Enterprises today have many more backup choices than they used to have, and they're taking advantage by pairing legacy technologies such as tape with newer disk-based data protection options. Depending on budget, performance and availability requirements, enterprises can mix and match different techniques to meet their disaster recovery objectives.
Six years ago, 63% of enterprises relied exclusively on tape backups, according to Dave Russell, research vice president at Gartner. Today, just 13% of enterprises back up directly to tape -- without any disk -- while 65% have adopted a disk-to-disk-to-tape approach, whereby they back up to disk first and then write to tape.
This trend toward a multi-tiered backup infrastructure is expected to remain strong. More than 50% of midsize organizations and more than 75% of large enterprises will implement tiered recovery architectures by 2013, Gartner predicts.
Engineering firm Strand Associates has added disk-based backup and recovery tools to its arsenal while moving away from - but not entirely abandoning - tape backups. The combination enables greater backup reliability and much speedier recovery times and has freed the IT team from hours of weekly backup administration tasks.
The Madison, Wisc.-based firm used to do daily tape backups at each of its 11 U.S. offices, where local admins or engineers were responsible for manually performing the backups. There were frequent problems, including failed hardware, lost tapes, accidental overwrites and missed backups, recalls Justin Bell, network engineer at Strand Associates.
Today the firm relies on hourly disk-based snapshots, combined with replication for electronically vaulting offsite data copies and, as a final line of defense, weekly backups to tape.
"The primary driver was looking at the amount of time it would take for us to recover from an incident and how far back we would have to go, how much data we would lose from an incident," Bell says of the decision to upgrade to disk-based backup technologies.
Strand Associates is using FalconStor Software's continuous data protection (CDP) technology. A FalconStor CDP device in each office handles local backup, as well as retains 18 months worth of historical snapshots for that office. "It's replicated all the time, so it's up-to-the-second current with what's on the server. If there were a localized disaster, such as a server dies, we could restore off that pretty easily," Bell says.
Data from each of the remote offices is replicated nightly to a FalconStor CDP device in Wisconsin. In addition, data from headquarters is replicated to a CDP appliance in Illinois, which allows the firm to maintain an offsite copy of its data.
A key benefit of the new system is the ability to recover data from disk very quickly, typically in about 3 to 5 minutes, Bell says. Because it's so easy, the IT team does hundreds of restore jobs each year.
"We view it as a service that we can provide to our users," says Bell, who tells the firm's engineers that "if something happens to a file, or you're designing a roadway and you put some wrong numbers in and you're an hour into it, don't spend a lot of time redoing it. Just call us, and we'll get your file back."

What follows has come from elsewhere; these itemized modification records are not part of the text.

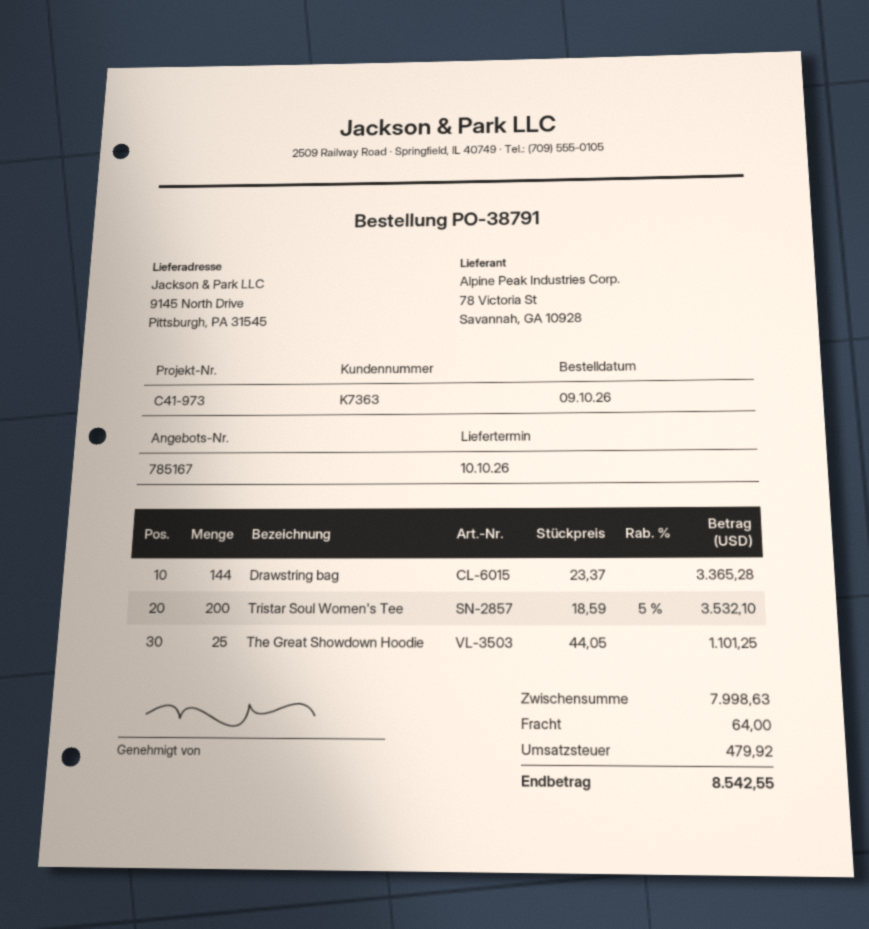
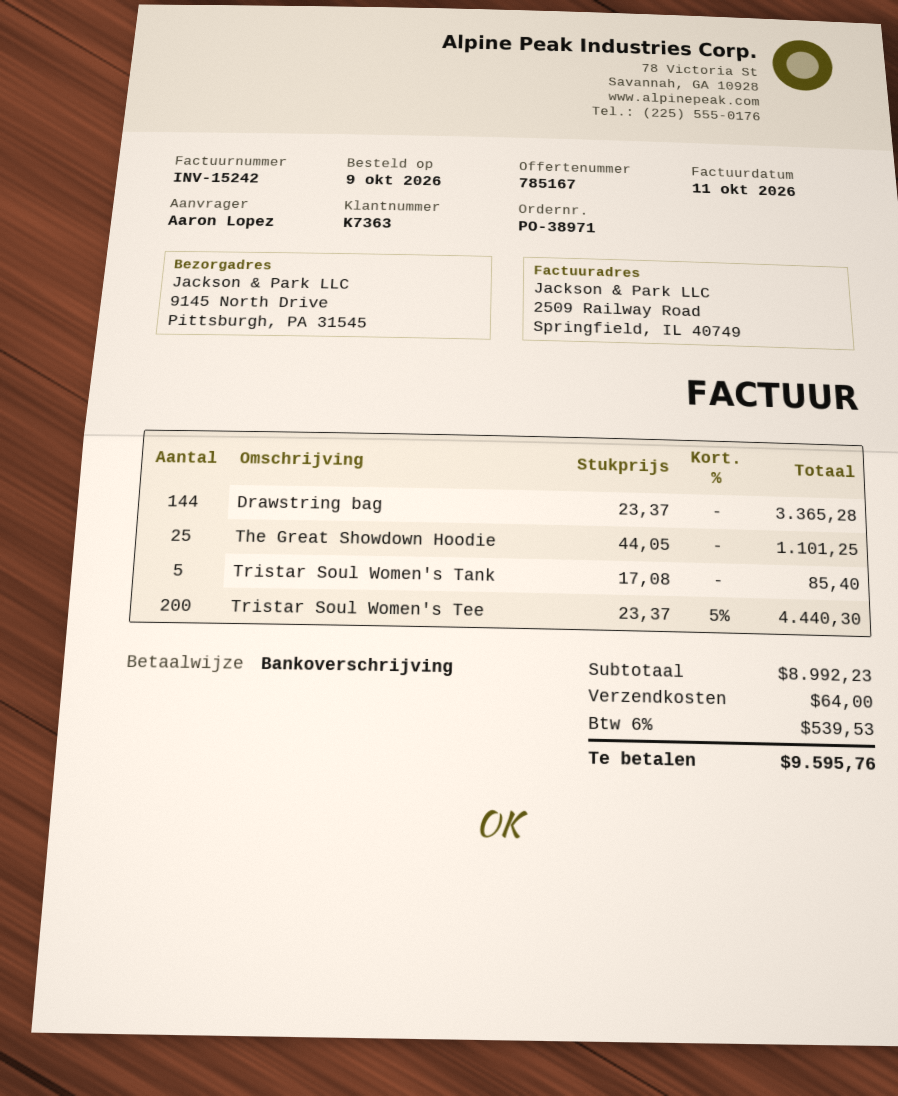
order number: PO-38791 -> PO-38971
Tristar Soul Women's Tee: 200 x 18.59 - 5% = 3532.10 -> 200 x 23.37 - 5% = 4440.30
Tristar Soul Women's Tank: none -> 5 x 17.08 = 85.40
subtotal: 7998.63 -> 8992.23
tax: 479.92 -> 539.53
total: 8542.55 -> 9595.76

Keeping tape backups in the mix is part of Strand Associates' multitier strategy. "We do the tape to have that last absolute last line of coverage, a last resort," Bell says.
It's an insurance policy of sorts in the event something catastrophic were to happen to the firm's disk-based backup systems. "If you want to erase a year's worth of tapes, it's going to take you a long time to screw up that many tapes. But if you wanted to erase a year's worth of snapshots, it takes about four button clicks," Bell says.
"We haven't had any problems so far, and we haven't had to go back to our tapes since we got FalconStor, but it's nice to know if something happened, if someone accidentally deleted something or screwed up the raid array, that we could go back to tapes if we had to."
On the horizon, there may someday be a place for cloud backup services in Strand Associates' multitier architecture, which would likely further scale back the role of tape. "I think as the cloud proliferates for us, as an additional tier of offsite storage, that will also diminish tape's hold a little bit more," Bell says.